PNNL

Abstract

The research described in this product was performed in part in the Environmental Molecular Sciences Laboratory, a national scientific user facility sponsored by the Department of Energy's Office of Biological and Environmental Research and located at Pacific Northwest National Laboratory. Dynamic protonation equilibria in water of one 4-methylimidazole molecule as well as for pairs and groups consisting of 4- methylimidazole, acetic acid and bridging water molecules are studied using Q-HOP molecular dynamics simulation.
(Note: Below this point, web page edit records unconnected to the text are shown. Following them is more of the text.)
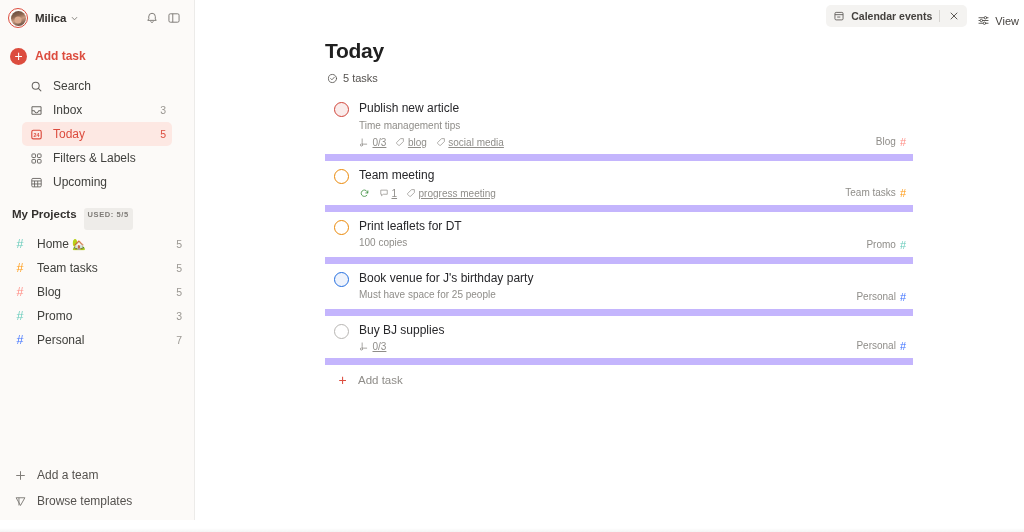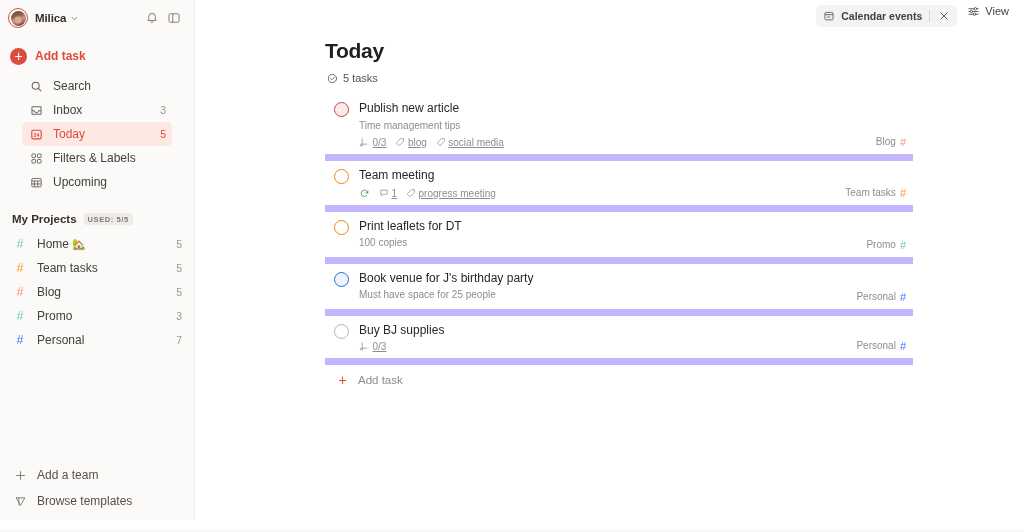--- a/index.html
+++ b/index.html
@@ -112,7 +112,7 @@
   .main-topbar {
     position:absolute; top:0; right:0; height:32px;
     display:flex; align-items:center; gap:5px;
-    padding-right:10px;
+    padding-right:0;
   }
   .cal-pill {
     display:flex; align-items:center; gap:6px;

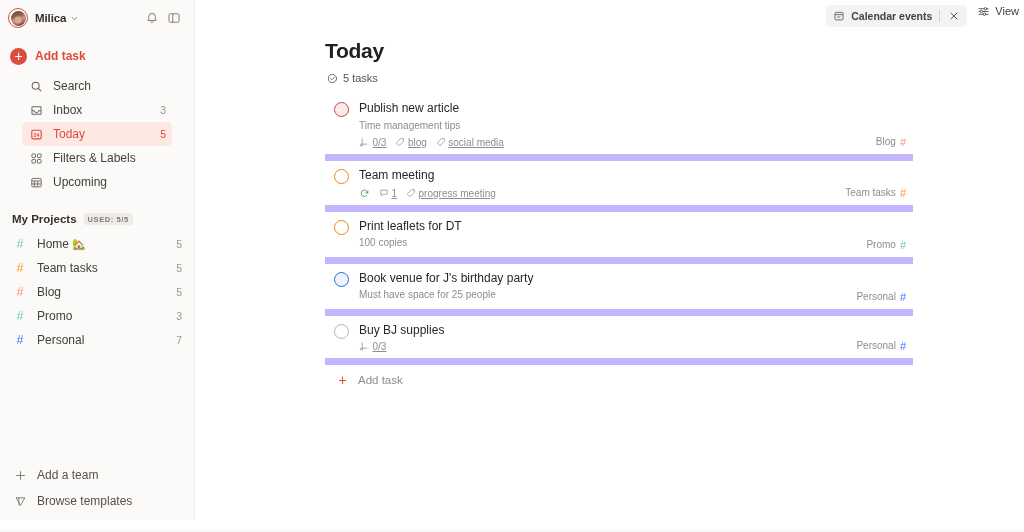--- a/index.html
+++ b/index.html
@@ -123,7 +123,7 @@
   .pill-divider { width:1px; height:12px; background:#d6d4d1; margin:0 1px; }
   .pill-x { display:flex; align-items:center; justify-content:center; width:14px; height:14px; color:#5c5955; cursor:pointer; }
   .view-btn {
-    display:flex; align-items:flex-start; gap:5px;
+    display:flex; align-items:flex-end; gap:5px;
     height:22px; padding:0 5px; border-radius:5px; cursor:pointer;
   }
   .view-label { font-size:11px; color:#44413e; }

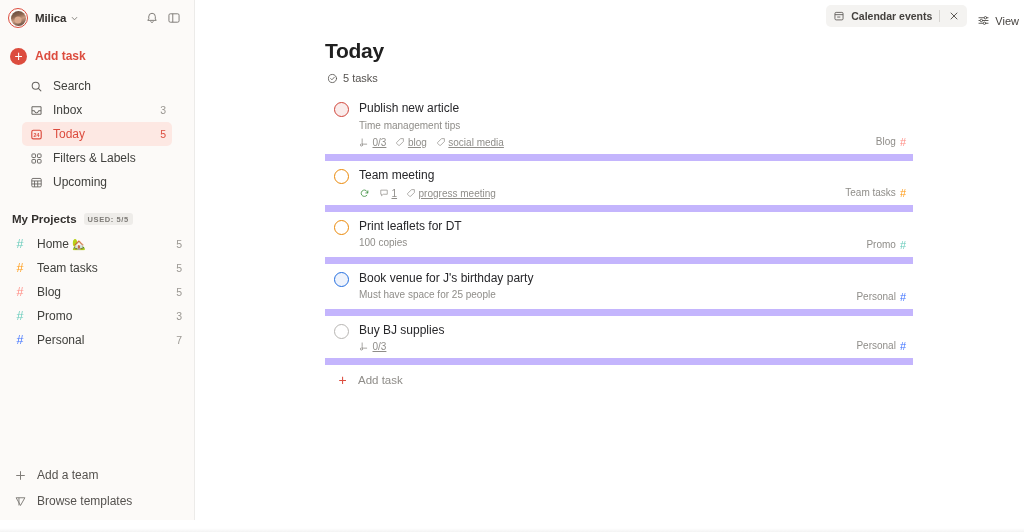--- a/index.html
+++ b/index.html
@@ -80,7 +80,7 @@
   .nav-item.active .nav-count { color:#dc4c3e; }
 
   .proj-header {
-    display:flex; align-items:center; gap:7px;
+    display:flex; gap:7px;
     padding:0 12px; height:22px; margin-top:14px;
   }
   .proj-title { font-size:11.5px; font-weight:700; color:#33302e; }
We find a qualitatively different protonation behavior of 4-methylimidazole compared to that of acetic acid. On one hand, deprotonated, neutral 4-methylimidazole cannot as easily attract a freely diffusing extra proton from solution. Once the proton is bound, however, it remains tightly bound on a time scale of tens of nanoseconds. In a linear chain composed of acetic acid, a separating water molecule and 4-methylimidazole, an excess proton is equally shared between 4-methylimidazole and water. When a water molecule is linearly placed between two acetic acid molecules, the excess proton is always found on the central water. On the other hand, an excess proton in a 4-methylimidazole-water- 4-methylimidazole chain is always localized on one of the two 4- methylimidazoles. These findings are of interest to the discussion of proton transfer along chains of amino acids and water molecules in biomolecules.